EXERCISE — Your output must hold every entry exactly as written and none of the pictures.

MATERIAL FOR THIS TASK —
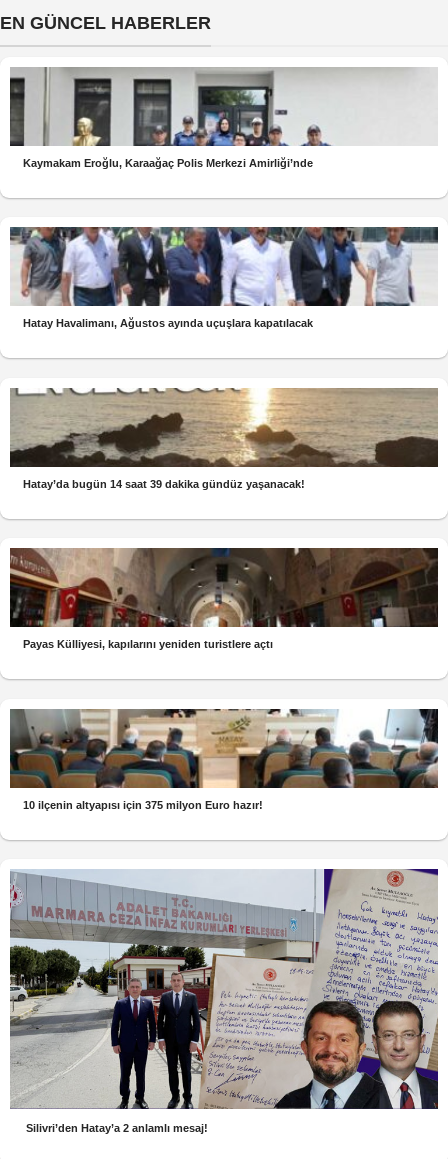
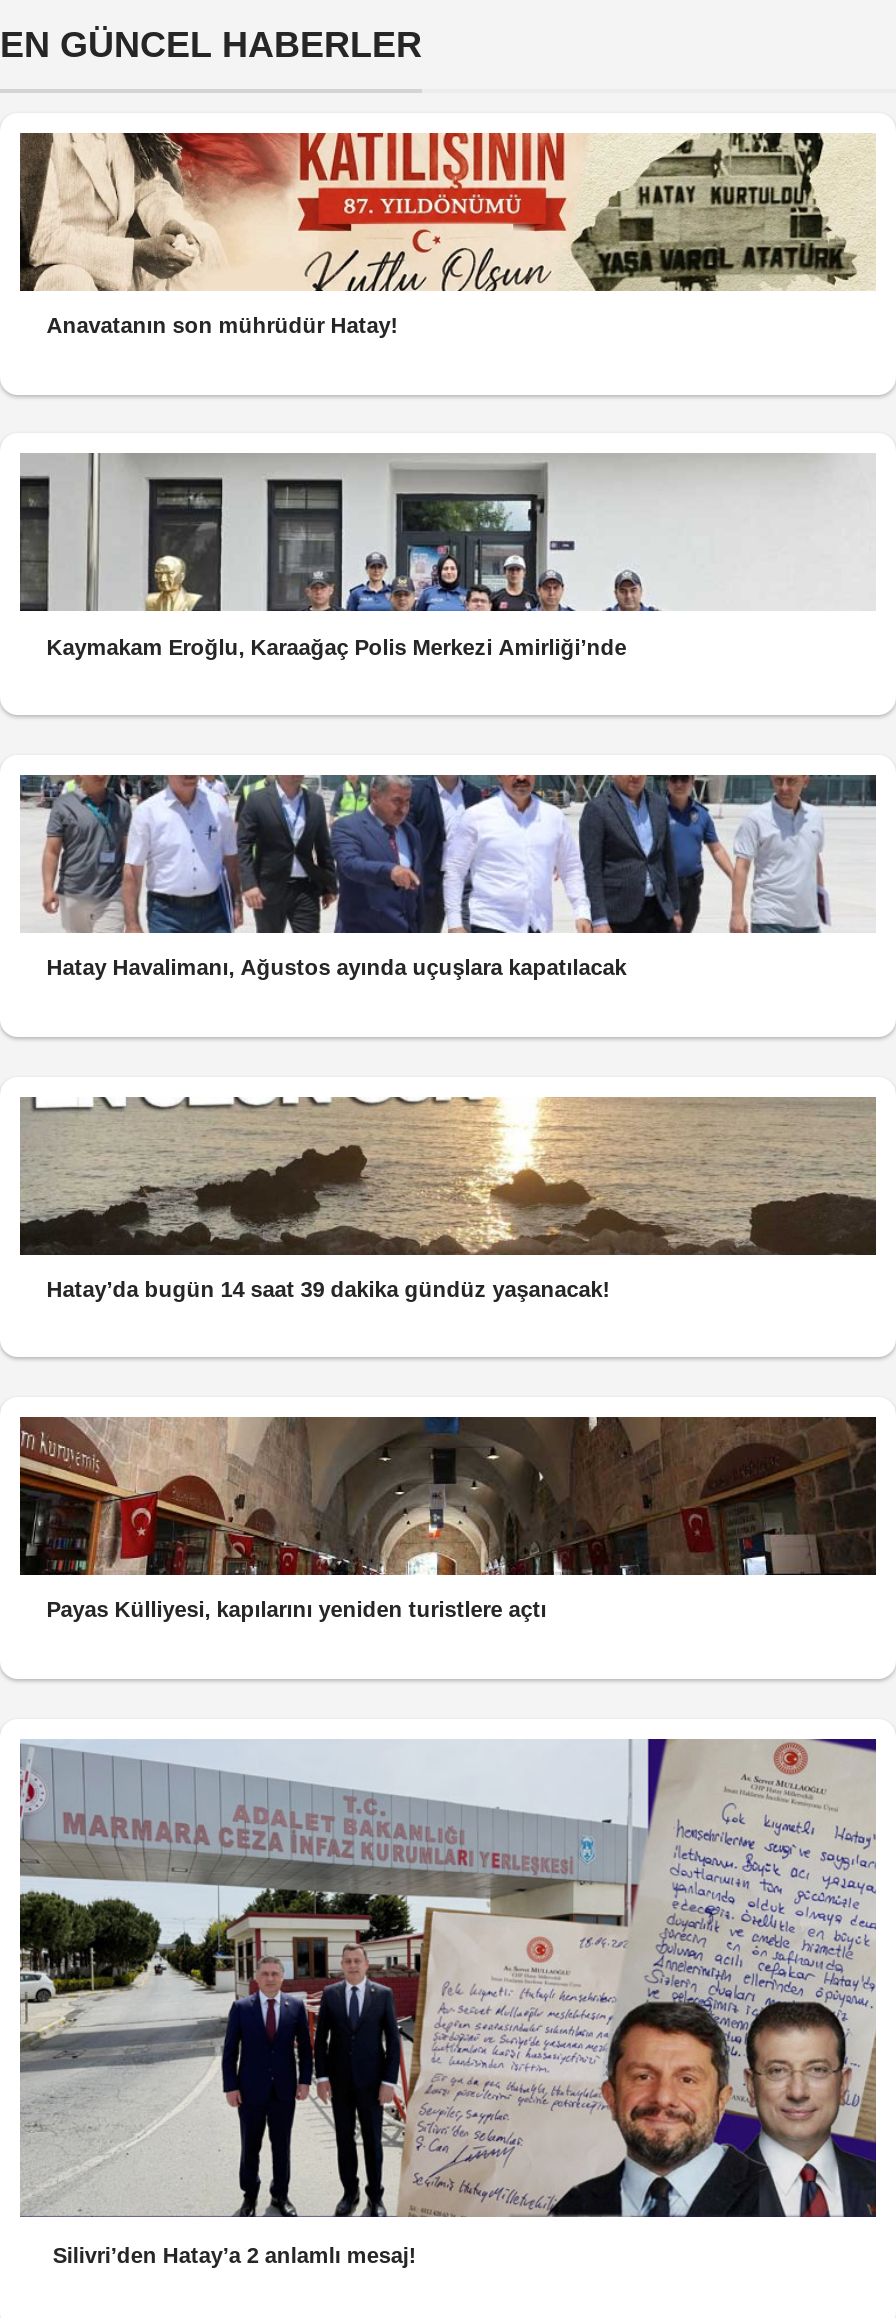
+ [image]
+ Anavatanın son mührüdür Hatay!

moved down: [image] | Kaymakam Eroğlu, Karaağaç Polis Merkezi Amirliği’nde | Hatay Havalimanı, Ağustos ayında uçuşlara kapatılacak | Hatay’da bugün 14 saat 39 dakika gündüz yaşanacak! | Payas Külliyesi, kapılarını yeniden turistlere açtı

- [image]
- 10 ilçenin altyapısı için 375 milyon Euro hazır!
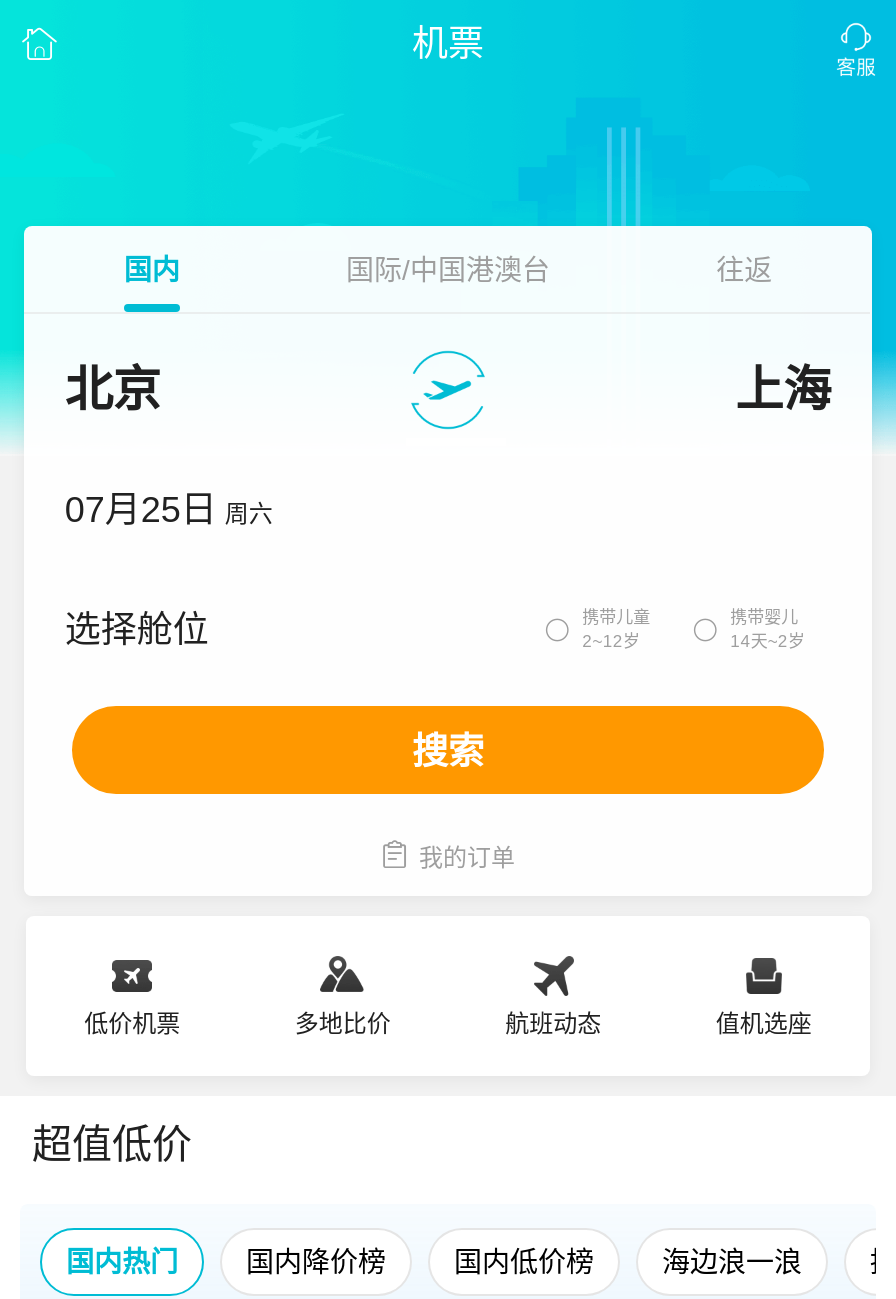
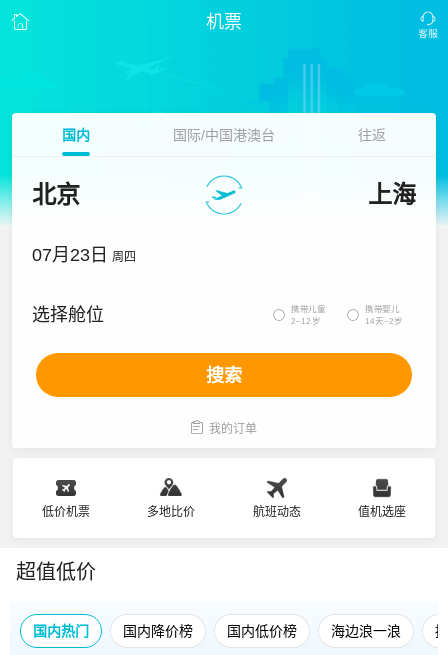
- 07月25日 周六
+ 07月23日 周四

RESULT FOR THIS TASK —
+ [image]
+ Anavatanın son mührüdür Hatay!

moved down: [image] | Kaymakam Eroğlu, Karaağaç Polis Merkezi Amirliği’nde | Hatay Havalimanı, Ağustos ayında uçuşlara kapatılacak | Hatay’da bugün 14 saat 39 dakika gündüz yaşanacak! | Payas Külliyesi, kapılarını yeniden turistlere açtı

- [image]
- 10 ilçenin altyapısı için 375 milyon Euro hazır!
- 07月25日 周六
+ 07月23日 周四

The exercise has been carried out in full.